Using data from the Current Population Survey over the period 1983-2019 and a dynamic difference-in-differences approach, Richard Burkhauser, Drew McNichols, and Joseph Sabia find little support for the hypothesis that minimum wage increases reduce poverty over this 37-year period. The precision of our preferred dynamic difference-in-differences estimates are such that, with 95 percent confidence, we can reject long-run poverty elasticities with respect to the minimum wage less than -0.131 for non-elderly individuals. This means that our statistical estimate of 0 allows us to say (with 95 percent confidence) that a 10 percent increase in the minimum wage would not reduce the probability that an individual lives in poverty by 1.31 percent or more. There are two reasons for our result: minimum wage increases cause adverse employment effects for some low-skilled poor and near-poor workers, offsetting income gains to others, and many individuals in poor and near poor families do not work sufficient hours to be substantially helped by a minimum wage increase.
Finally, we find that the Raise the Wage Act of 2021, which would raise the Federal minimum wage to $15 per hour, is an inefficient means of delivering income to the working poor. We find that less than 8 percent of those who earn a wage such that they would be directly impacted by a $15 minimum wage live in poor families. Approximately two-thirds live in families with incomes over two times the poverty line, and nearly half live in families with incomes over three times the poverty line. In summary, our findings provide little compelling evidence that raising the minimum wage will be an effective or target efficient policy tool for alleviating poverty.
CHEPS Researchers are in the late stages of assessing the efficacy of so-called vertical identification laws (VILs) under which minors (under age 21) receive drivers licenses (or state identification cards) that are vertically oriented, unlike the horizontally oriented cards that are issued to adults of legal drinking (and now smoking) age. The purpose of these laws is to reduce the costs to retailers of determining whether a potential buyer is below the minimum legal purchasing age for alcohol and tobacco products (now age 21 nationwide). This project contributes both to CHEPS’ continued interest in the economics of youth risky behavior and, likely, public health at large, considering the large annual social costs associated with underage alcohol consumption.
Colorado enacted the first VIL in 1994, and by 2019, every state (and the District of Columbia) had enacted a VIL. CHEPS MA student Russell Leonard and Joseph Sabia will evaluate nearly 30 years of data from the state and national Youth Risky Behavior Surveys (YRBS) –and use newly-developed differences-in-differences estimators—to explore the impact of VIL enactment on teenage drinking and smoking behavior.
The YRBS survey asks high school students a series of questions related to risky behaviors such as substance use and sexual behavior and has two versions which ask the same questions.

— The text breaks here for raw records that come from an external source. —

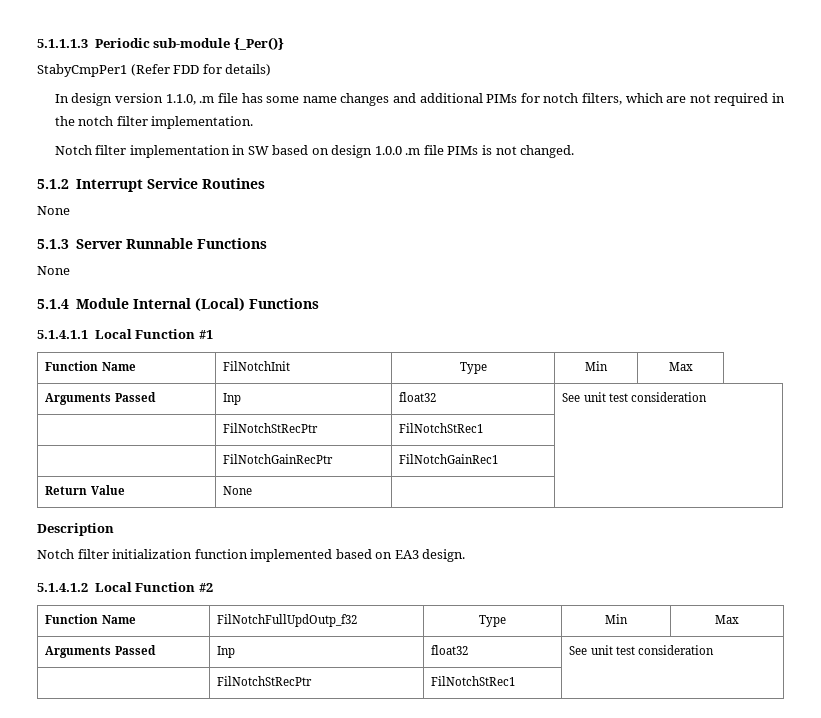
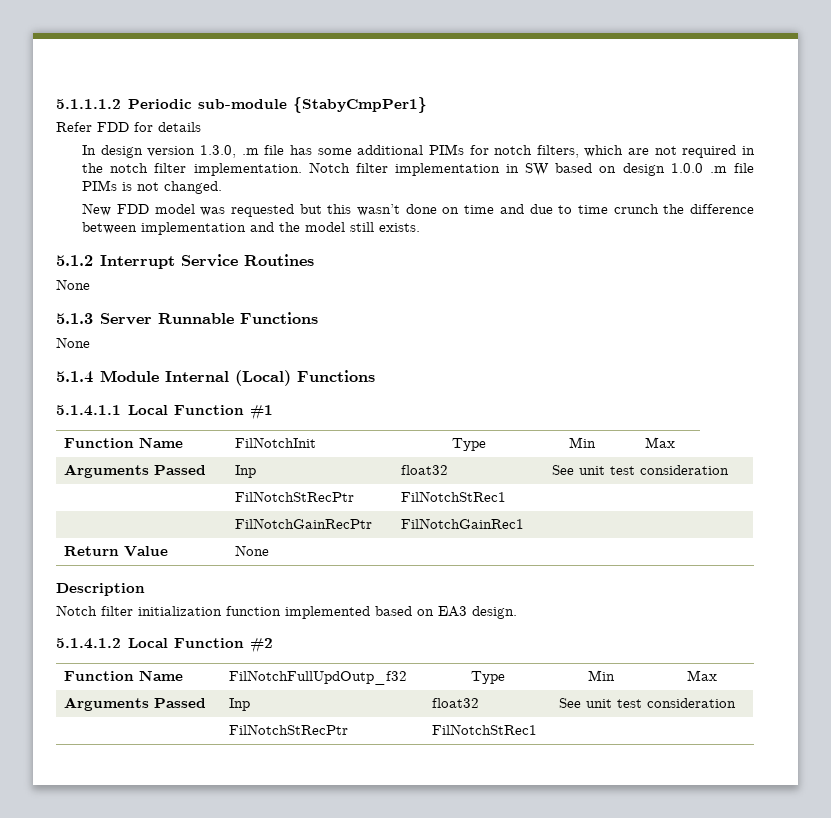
- 5.1.1.1.3 Periodic sub-module {_Per()}
- StabyCmpPer1 (Refer FDD for details)
+ 5.1.1.1.2 Periodic sub-module {StabyCmpPer1}
+ Refer FDD for details
- In design version 1.1.0, .m file has some name changes and additional PIMs for notch filters, which are not required in the notch filter implementation.
- Notch filter implementation in SW based on design 1.0.0 .m file PIMs is not changed.
+ In design version 1.3.0, .m file has some additional PIMs for notch filters, which are not required in the notch filter implementation. Notch filter implementation in SW based on design 1.0.0 .m file PIMs is not changed.
+ New FDD model was requested but this wasn’t done on time and due to time crunch the difference between implementation and the model still exists.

The national YRBS is conducted by the CDC with a smaller sample of students designed to be nationally representative, while the state YRBS is overseen by the CDC but administered by state public health departments to a much larger sample of students. While the state YRBS is initially designed to be representative at the state level, it can be meaningfully reweighted to be nationally representative. By looking at both versions of the YRBS, we can draw conclusions on the effectiveness of VILs from a sample of hundreds of thousands of teenagers over the course of nearly three decades.
Preliminary findings suggest that state VILs have been less effective than many policymakers hoped in curbing underage tobacco and alcohol consumption.